Fattori come il paese di origine e le materie prime sono determinanti
I ricercatori hanno simulato un totale di 180 scenari (36 scenari per regione) che variavano in base al grado di penetrazione del mercato delle bioplastiche e ad altri parametri del modello che determinavano le risposte a livello economico. "Abbiamo scoperto che le impronte di carbonio delle bioplastiche disponibili in commercio sono molto più grandi dei valori precedentemente stimati nella letteratura scientifica e nei rapporti politici, "dice Neus Escobar.
Il motivo:CO 2 le emissioni derivanti dai cambiamenti nell'uso del suolo superano nel lungo termine i risparmi di gas serra derivanti dalla sostituzione delle materie prime fossili. Con un'eccezione, le bioplastiche prodotte in Thailandia risparmiano in media due chilogrammi di CO 2 per tonnellata. Ciò è dovuto principalmente all'aumento relativamente minore della produzione di bioplastiche simulato, il che si traduce in piccoli aggiustamenti dei prezzi dei generi alimentari e relativi cambiamenti nella copertura del suolo. Però, l'aumento della produzione di bioplastiche dalla manioca e dalla canna da zucchero in Thailandia per raggiungere le altre regioni può comportare la perdita di ecosistemi ricchi di carbonio all'interno del paese.

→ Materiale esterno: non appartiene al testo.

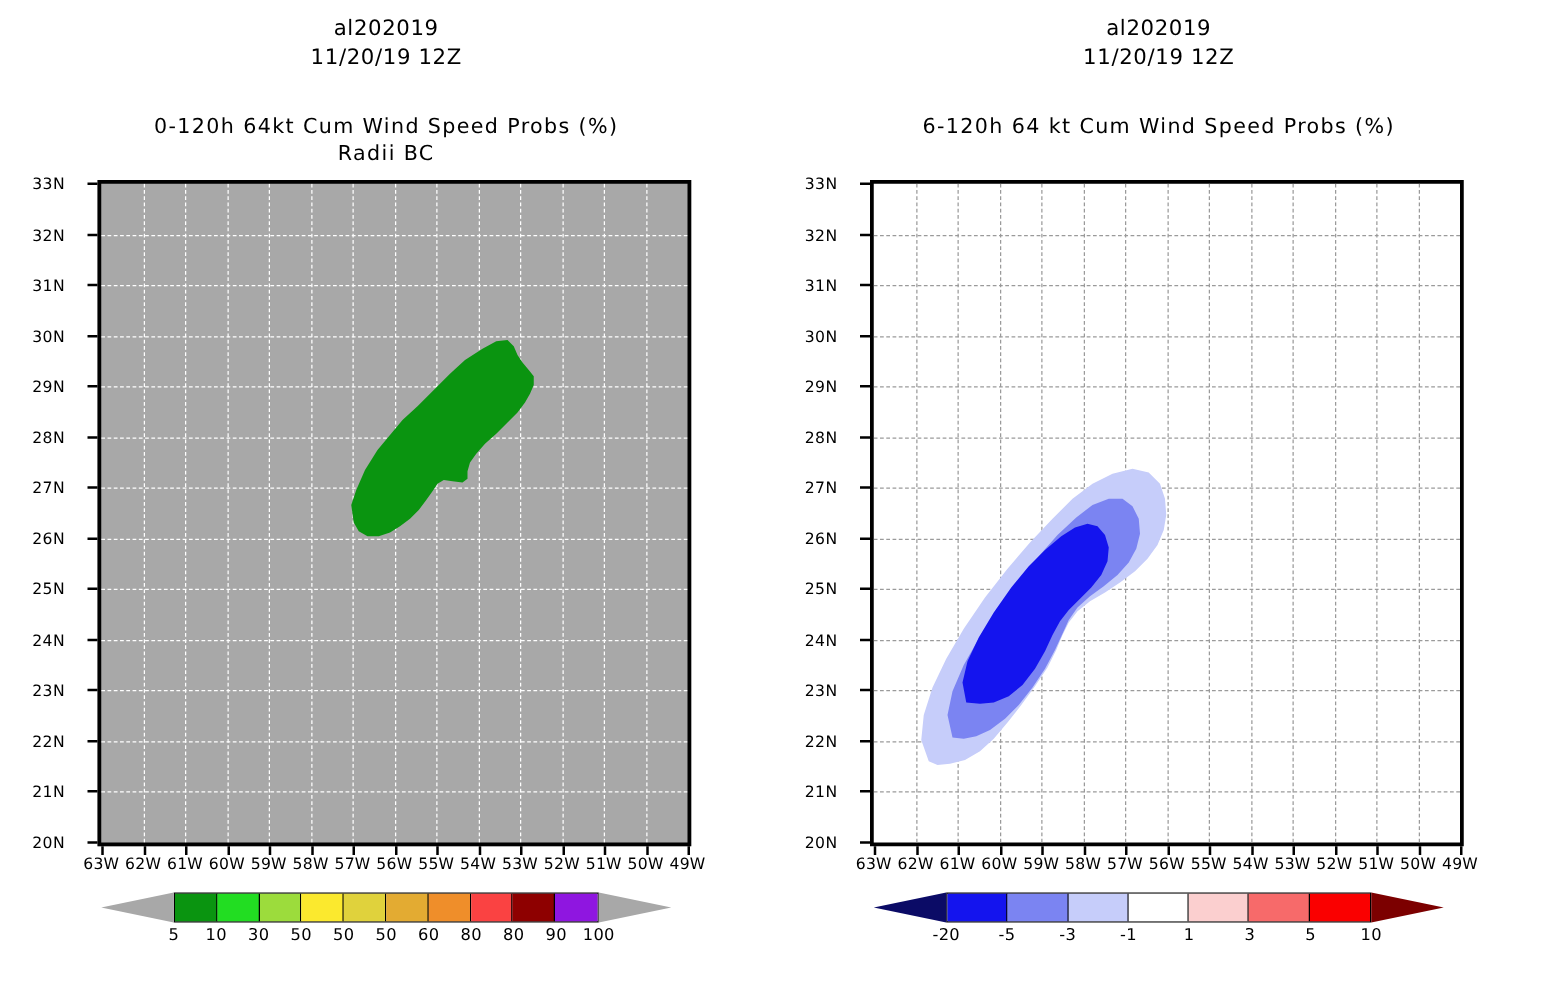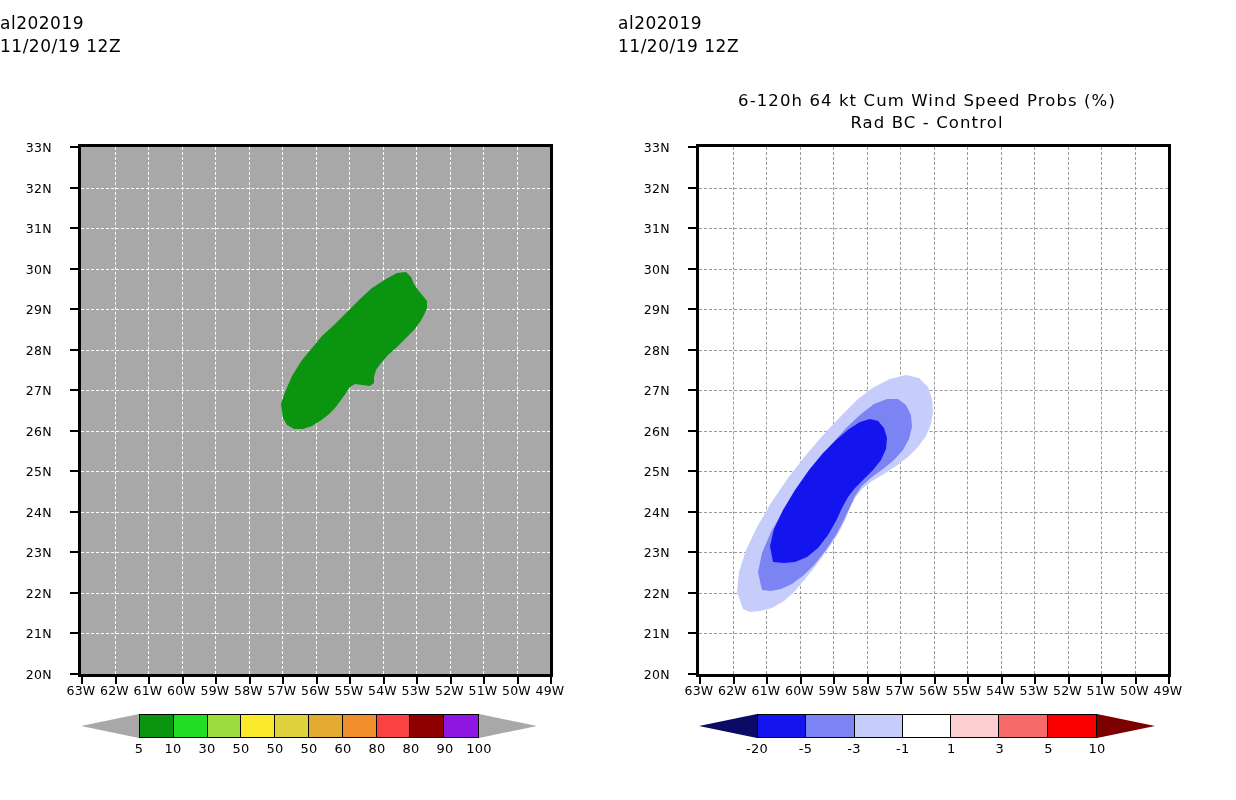"al202019" .title-block { text-align: none -> center }
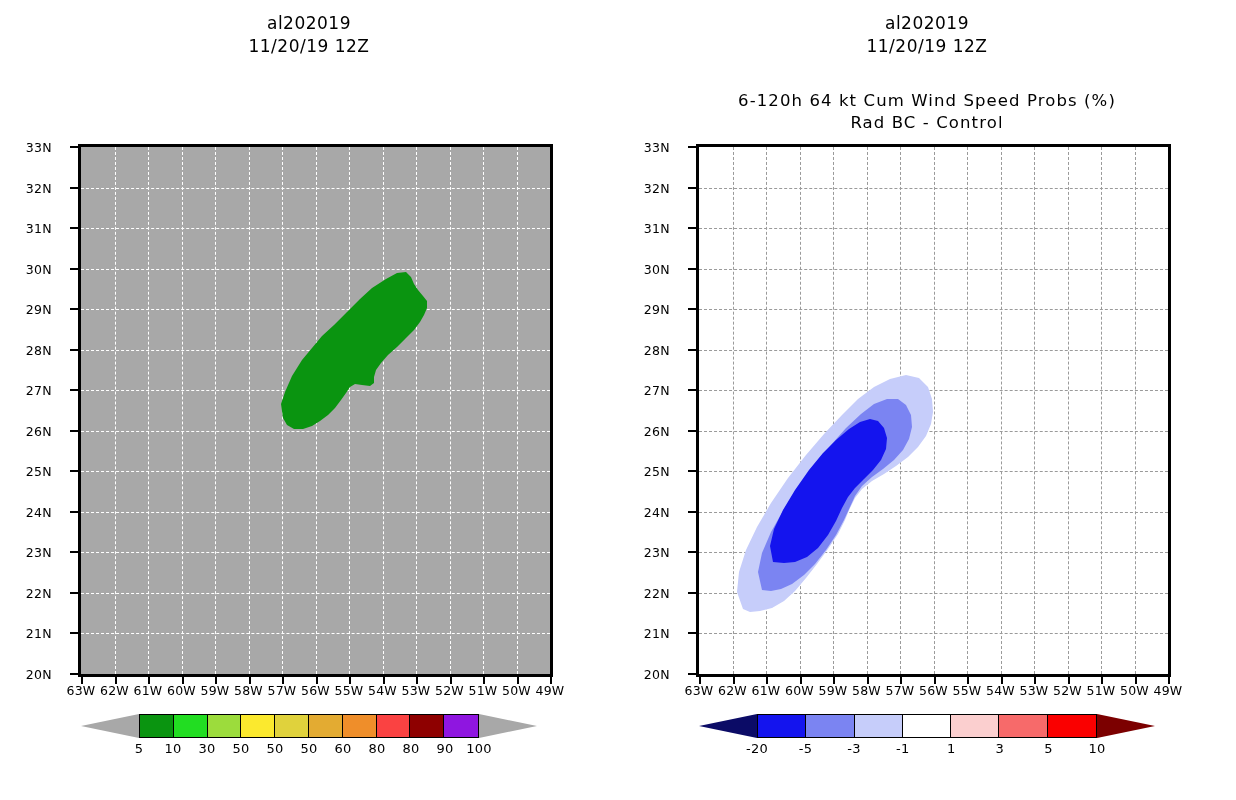"0-120h 64kt Cum Wind Speed" div.subtitle-block { html: none -> <div> <div>0-120h 64kt Cum Wind Speed Probs (%)</div> <div>Radii BC</div> </div> }
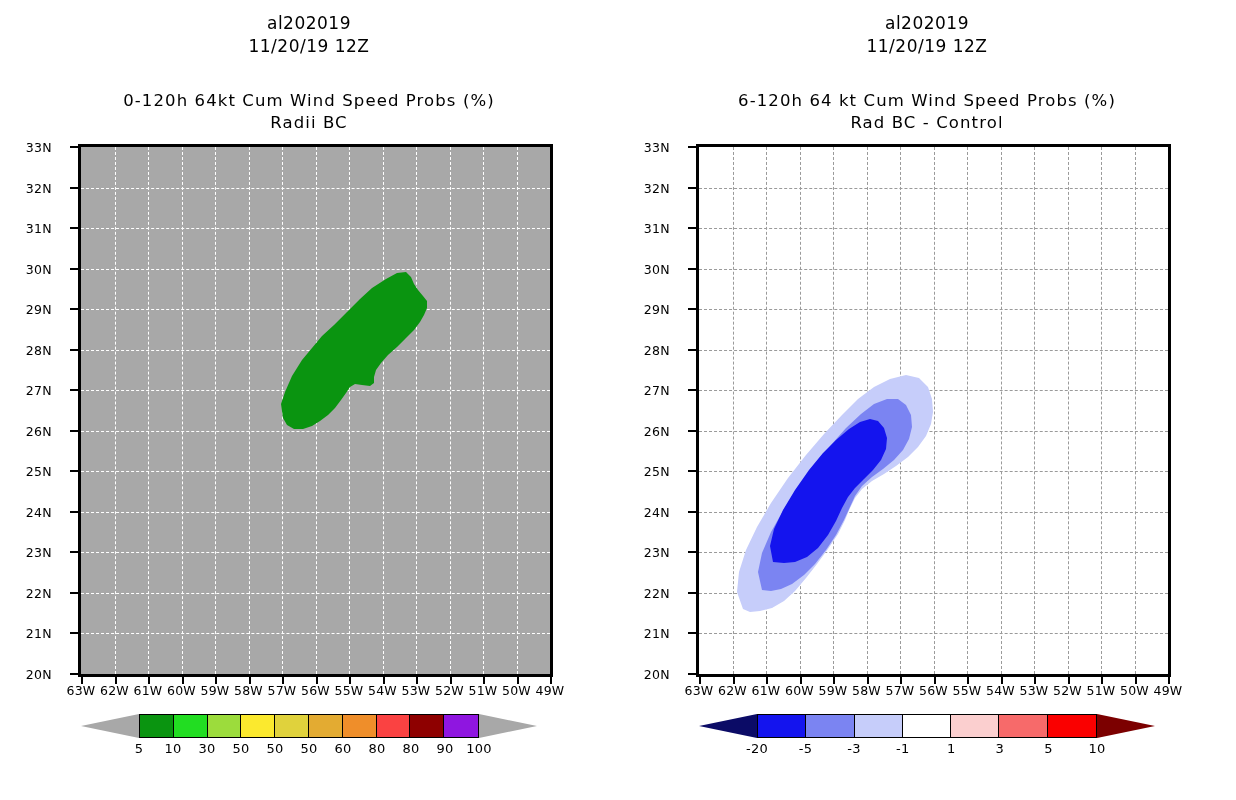"Rad BC - Control" div.subtitle-sub { html: <div>Rad BC - Control</div> -> none }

Nessuna delle regioni è chiaramente meglio posizionata di un'altra
I calcoli complessivi mostrano che nessuna delle regioni è chiaramente posizionata meglio di un'altra per diventare un hub per la produzione sostenibile di bioplastiche. Le maggiori impronte sul terreno sono stimate per le bioplastiche cinesi, mentre l'Unione europea ha la più grande impronta di carbonio media:le bioplastiche prodotte nell'UE impiegano in media 232,5 anni per compensare la CO globale 2 emissioni. La produzione di bioplastiche negli Stati Uniti causa le maggiori ricadute su suolo e carbonio, il che significa che la produzione genera una maggiore espansione dei terreni agricoli, deforestazione ed emissioni di carbonio nel resto del mondo che all'interno del paese. La produzione di bioplastiche in Thailandia e Brasile va a scapito della perdita di copertura forestale in larga misura, che può portare a ulteriori impatti sulla biodiversità.
"Il nostro studio mostra che un'espansione della produzione a base biologica dovrebbe essere attentamente valutata caso per regione al fine di comprendere i potenziali rischi e compromessi per la sostenibilità, " afferma Neus Escobar. Gli autori sottolineano che le metriche proposte possono essere utilizzate in futuro per monitorare la sostenibilità a lungo termine degli interventi bioeconomici a livello globale. Tra l'altro, le metriche potrebbero aiutare a identificare dove sono necessarie politiche complementari, ad esempio, per prevenire la deforestazione.